Witam.
Mam pytańko.
Mianowicie posiadam laptopa benq 56 series.Problem z tym laptoptem jest taki że jak tylko sie go włączy to niema nic poza białym ekranem i od czasu do czasu widać jakieś czarne plamy.Wie ktoś może czego to może być wina ?
Odrazu mówie że podłanczałem laptopa kablem hdmi pod TV i niestety niema nic na ekranie.Próbowałem też kablem VGA i też lipa.
Czy to wina matrycy czy też może karta graficzna ?.
Wiem że cieżko odpowiedzieć jednoznacznie bo przyczyn pewnie może być tyle co włosów na głowie.
Za każdą podpowiedz z góry dziekuje.
Jeszcze jedno,czy moge połączyć laptopa z laptoptem tak żeby użyć ekranu dobrego laptopa jako ekranu tego zepsutego ?
Pytanie tylko czy telewizor sam dostosuje sobie odpowiednią rozdzielczość ? bo może np laptop ma za wysoką rozdziałke i TV nie jest w stanie wyświetlic obrazu.
Hm kurde już sam nie wiem jak to zrobic.
Jezeli na zewnetrznym monitorze nie ma nic - to matryca/wyswietlacz nie maja nic do awarii lapka.
Nie da sie podlaczyl laptopa do laptopa tak aby uzyskac pozadany przez Ciebie efekt.
Wszystko co mozesz teraz zrobic to wyciagnac dysk i zgrac dane - a laptopa oddac do serwisu na ekspertyze.
Sadzac po zadawanych przez Ciebie pytaniach Twoja wiedza z zakresu sprzetu nie jest duza. Sam z ta awaria nie zawalczysz.
Znalazłem że to będzie uszkodzony chipset karty graficznej,pytanie gdzie ten chipset można kupic i czy da sie go wymienic samemu,bo raczej nie wydaje mi sie żeby dało sie wymienic całą karte graficzną ?
chipset karty graficznej to wlasnie karta graficzna...
skad wiesz ze poszla grafika a nie cos na plycie? szklana kula?
nie - nie dasz rady wymienic tego samemu ( chyba ze masz stacje lutownicza i odpowiednie umiejetnosci w dziedzinie wymiany ukladow SMD w co szczerze watpie ).

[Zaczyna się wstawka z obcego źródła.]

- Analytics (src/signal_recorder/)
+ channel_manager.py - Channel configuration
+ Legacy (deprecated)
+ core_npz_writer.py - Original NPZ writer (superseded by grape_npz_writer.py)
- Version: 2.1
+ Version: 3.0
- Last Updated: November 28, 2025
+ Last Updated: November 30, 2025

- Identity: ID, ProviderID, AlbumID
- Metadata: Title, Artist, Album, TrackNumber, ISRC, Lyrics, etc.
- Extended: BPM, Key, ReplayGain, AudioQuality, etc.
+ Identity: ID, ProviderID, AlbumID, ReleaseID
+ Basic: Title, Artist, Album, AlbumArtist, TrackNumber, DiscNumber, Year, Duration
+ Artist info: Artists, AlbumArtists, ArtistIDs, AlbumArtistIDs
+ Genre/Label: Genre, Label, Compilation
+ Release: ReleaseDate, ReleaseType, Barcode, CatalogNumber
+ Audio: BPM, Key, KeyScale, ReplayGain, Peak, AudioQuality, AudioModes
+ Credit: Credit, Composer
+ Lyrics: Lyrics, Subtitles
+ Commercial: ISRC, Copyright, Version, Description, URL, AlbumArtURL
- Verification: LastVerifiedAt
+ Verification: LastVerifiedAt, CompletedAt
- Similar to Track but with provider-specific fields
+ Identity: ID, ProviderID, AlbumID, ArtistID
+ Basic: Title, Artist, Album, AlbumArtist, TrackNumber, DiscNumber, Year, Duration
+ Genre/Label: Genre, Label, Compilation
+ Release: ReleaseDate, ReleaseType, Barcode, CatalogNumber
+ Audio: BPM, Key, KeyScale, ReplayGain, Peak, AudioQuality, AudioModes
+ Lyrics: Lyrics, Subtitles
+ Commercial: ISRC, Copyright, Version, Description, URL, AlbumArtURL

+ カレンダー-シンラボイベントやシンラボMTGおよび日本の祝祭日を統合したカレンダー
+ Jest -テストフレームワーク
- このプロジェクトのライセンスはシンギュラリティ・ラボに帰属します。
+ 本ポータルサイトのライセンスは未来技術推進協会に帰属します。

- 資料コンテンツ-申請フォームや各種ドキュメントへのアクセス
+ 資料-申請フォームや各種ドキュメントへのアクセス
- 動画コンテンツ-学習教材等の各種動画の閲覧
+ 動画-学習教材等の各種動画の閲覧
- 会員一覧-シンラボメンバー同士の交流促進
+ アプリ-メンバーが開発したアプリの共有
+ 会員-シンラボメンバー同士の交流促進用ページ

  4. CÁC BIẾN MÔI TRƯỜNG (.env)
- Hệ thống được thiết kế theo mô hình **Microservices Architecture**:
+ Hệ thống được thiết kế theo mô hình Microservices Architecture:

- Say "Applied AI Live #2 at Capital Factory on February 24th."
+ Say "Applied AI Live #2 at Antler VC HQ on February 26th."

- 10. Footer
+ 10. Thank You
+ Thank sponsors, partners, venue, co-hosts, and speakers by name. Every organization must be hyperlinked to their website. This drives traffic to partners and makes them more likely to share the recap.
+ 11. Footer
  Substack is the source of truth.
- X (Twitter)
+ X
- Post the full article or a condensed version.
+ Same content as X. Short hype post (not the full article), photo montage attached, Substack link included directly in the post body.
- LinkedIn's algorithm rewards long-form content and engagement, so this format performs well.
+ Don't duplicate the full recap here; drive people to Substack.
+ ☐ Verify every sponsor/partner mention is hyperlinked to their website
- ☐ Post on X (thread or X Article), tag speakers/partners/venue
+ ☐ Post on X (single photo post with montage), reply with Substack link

jezeli sie uprzesz - chipset mozesz kupic chociazby na ebayu od ktoregos ze skosnookich wytworcow dobr wszelakich.
p.s. - nie - nie pytaj jaki DOKLADNIE model ukladu pasuje do twojego kompa - informacje ta znajdziesz w manualu serwisowym swojego laptopa .
osobiscie wg mnie - dane do zgrania, lapek do serwisu ( i to kumatego, nie pierwszego z brzegu ) na wycene oplacalnosci naprawy.
Szykuj kase na nowego kompa ( w 90% przypadkow ).